Monday, May 30, 2016

Terrible Virtue


Margaret Sanger had a rough childhood; born in 1879, as one of eleven children. Her miserable mother and drunk father had little to share amongst their many children. The older girls escaped as quickly as possible and Margaret tended to many of the younger ones. With a sharp eye and quick wit Margaret found herself wanting more than the average woman and she refused to believe this was not possible. As she grew both in age and maturity, Margaret married and became a mother to her own three children. She had a lifelong love of learning and thirst for freedom and equality that often could not be quenched.
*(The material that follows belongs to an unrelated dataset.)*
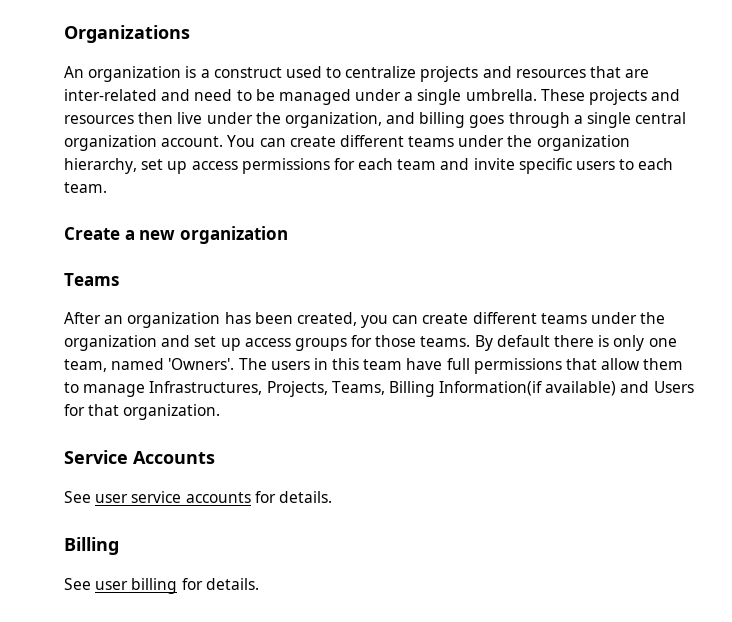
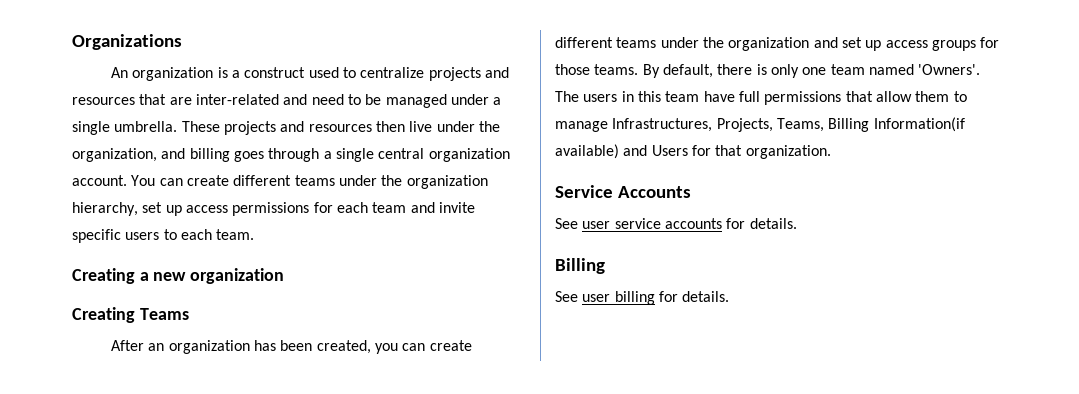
[64,227,120,240] Create -> [72,268,135,284] Creating
(288, 235) none -> [72,307,135,323] Creating
[496,335,550,347] default -> [662,64,713,78] default,
[64,359,107,372] team, -> [830,64,865,75] team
While rebels and socialists fought for rights and the vote, Margaret’s part time nursing position brought her to the tenements along New York’s lower east side. While her political friends held dinners where they discussed world views and downed champagne, Margaret climbed the stairwells of decrepit buildings where dreams were crushed and women were dying. These women asked – no, they begged - Margaret for a way to stop having more babies. There were no alternatives for these women and no restraints for these men they were married to. Margaret spent her entire adult life fighting to establish birth control and planned parenthood. She was an outspoken character that was said to embellish the facts but much of what she fought for changed the lives of innumerable women. We are still fighting for these rights. These legal rights that are made by men. Do I have to tell you this is a must read? Author Ellen Feldman narrates this easy to follow story, the life of a woman that to this day continues to reach out to us. Read it and decide for yourself, but please read it.